目を瞑っているおかげで何も見えやしなかったが、それでも微かに肌へとザワザワとした感触がいくつも当たってくるのが分かった。


俺はポケットの中から例の古びた鍵を取り出すと、急いで鍵穴にそれを突っ込み、勢い良くドアを開けた。


ドアを開けた瞬間に、突然部屋の中へと差し込んできた外からの明かりを嫌ったのか、いくつかの黒い物体が一斉に素早く部屋の四隅へと散っていったのが見えたが、今の俺にはそんな事などどうでもよかった。


俺は先に宅配しておいた荷物が、きちんと部屋の中へと搬入してある事を確認すると、その中の段ボールの一つから、すずりと半紙と筆を取り出した。

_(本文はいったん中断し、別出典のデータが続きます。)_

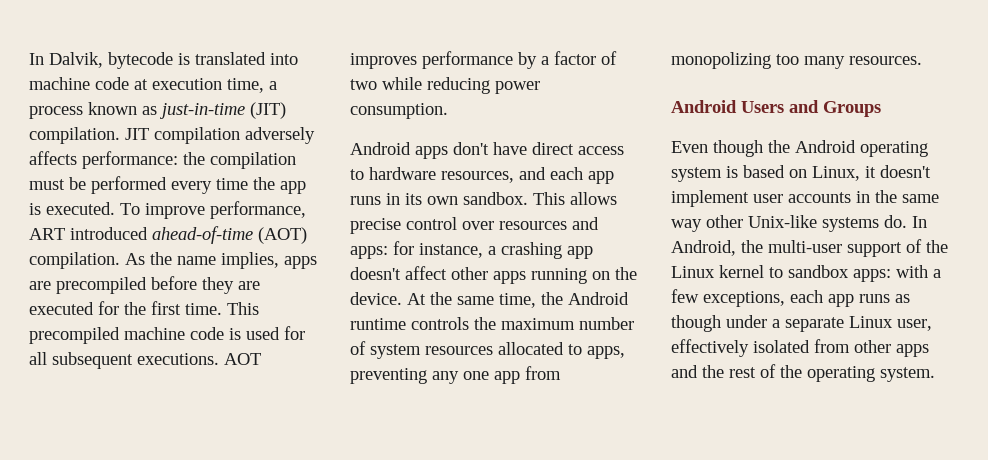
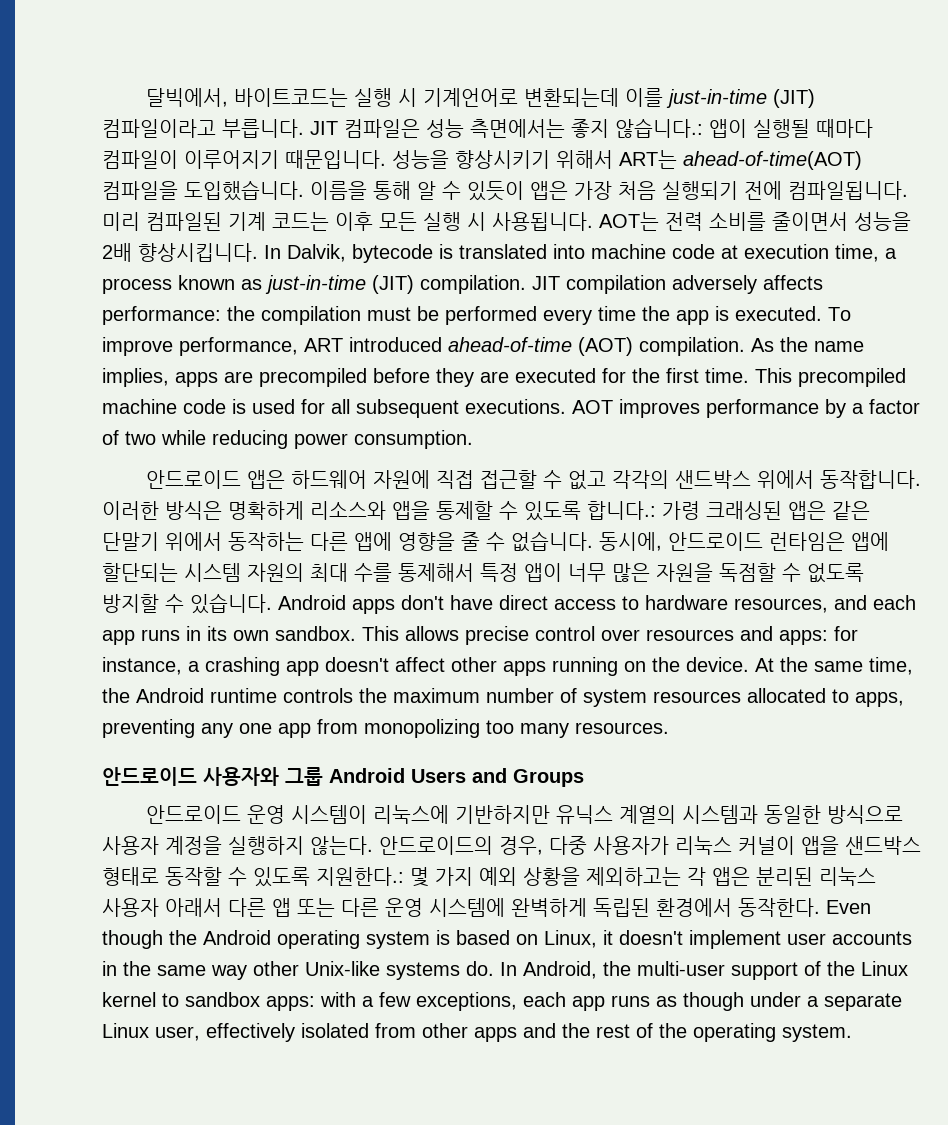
(29, 59) none -> [145,88,815,108] [102,118,873,138] [102,150,862,170] [102,180,908,201] [102,212,911,231] [102,243,258,262] 달빅에서, 바이트코드는 실행 시 기계언어로 변환되는데 이를 just-in-time (JIT) 컴파일이라고 부릅니다. JIT 컴파일은 성능 측면에서는 좋지 않습니다.: 앱이 실행될 때마다 컴파일이 이루어지기 때문입니다. 성능을 향상시키기 위해서 ART는 ahead-of-time(AOT) 컴파일을 도입했습니다. 이름을 통해 알 수 있듯이 앱은 가장 처음 실행되기 전에 컴파일됩니다. 미리 컴파일된 기계 코드는 이후 모든 실행 시 사용됩니다. AOT는 전력 소비를 줄이면서 성능을 2배 향상시킵니다.
(448, 111) none -> [145,470,921,490] [102,501,870,521] [102,531,889,552] [102,563,864,583] [102,593,272,614] 안드로이드 앱은 하드웨어 자원에 직접 접근할 수 없고 각각의 샌드박스 위에서 동작합니다. 이러한 방식은 명확하게 리소스와 앱을 통제할 수 있도록 합니다.: 가령 크래싱된 앱은 같은 단말기 위에서 동작하는 다른 앱에 영향을 줄 수 없습니다. 동시에, 안드로이드 런타임은 앱에 할단되는 시스템 자원의 최대 수를 통제해서 특정 앱이 너무 많은 자원을 독점할 수 없도록 방지할 수 있습니다.
(922, 60) none -> [102,767,323,786] 안드로이드 사용자와 그룹
(881, 109) none -> [145,805,903,824] [102,836,921,855] [102,867,876,887] [102,898,820,917] 안드로이드 운영 시스템이 리눅스에 기반하지만 유닉스 계열의 시스템과 동일한 방식으로 사용자 계정을 실행하지 않는다. 안드로이드의 경우, 다중 사용자가 리눅스 커널이 앱을 샌드박스 형태로 동작할 수 있도록 지원한다.: 몇 가지 예외 상황을 제외하고는 각 앱은 분리된 리눅스 사용자 아래서 다른 앱 또는 다른 운영 시스템에 완벽하게 독립된 환경에서 동작한다.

そして心をなるべく穏やかに保ち、姿勢を正しながら、静かに硯で墨を摺る。


そして出来上がった墨で、俺は半紙いっぱいに思いのまま筆を滑らした。


「…よし、出来た。」


そう呟いて俺が満足気に眺めている半紙の上には、


『中間・期末、10位以内!!』


と書かれた文字が出来上がっていた。


俺は墨が乾ききったのを確認すると、思いのほか上手く出来たその作品を、壁に飾って満足そうに眺めていたのだったが、その瞬間、蛍光灯がバチィっと弾けるような音を鳴らしながら一瞬消えそうな素振りを見せた。


見ると先程廊下の外灯をバチバチと触っては点けたり消したりを繰り返していたあの黒い毛玉のような物体が、小さな手で何度も俺の部屋の蛍光灯を触って操作しようとしている。


よく言うラップ音なんて物は、大抵こういう奴らの仕業である。


ソイツの姿を見つけた俺は、再び硯の前で姿勢を正し、少しだけ呼吸を整えてからまた思いのままに筆を滑らしはじめた。


そして出来上がった文字を見た瞬間、その黒い物体は、『ゲギッ!』といった不快そうな声をあげて、急いでドアの郵便受けの隙間から外へと出ていった。


その文字こそ、『悪霊退散!』


とりあえずこれもなかなかの力作なので、俺は『10位以内!』の文字の横に、きちんと並べて貼ることにした。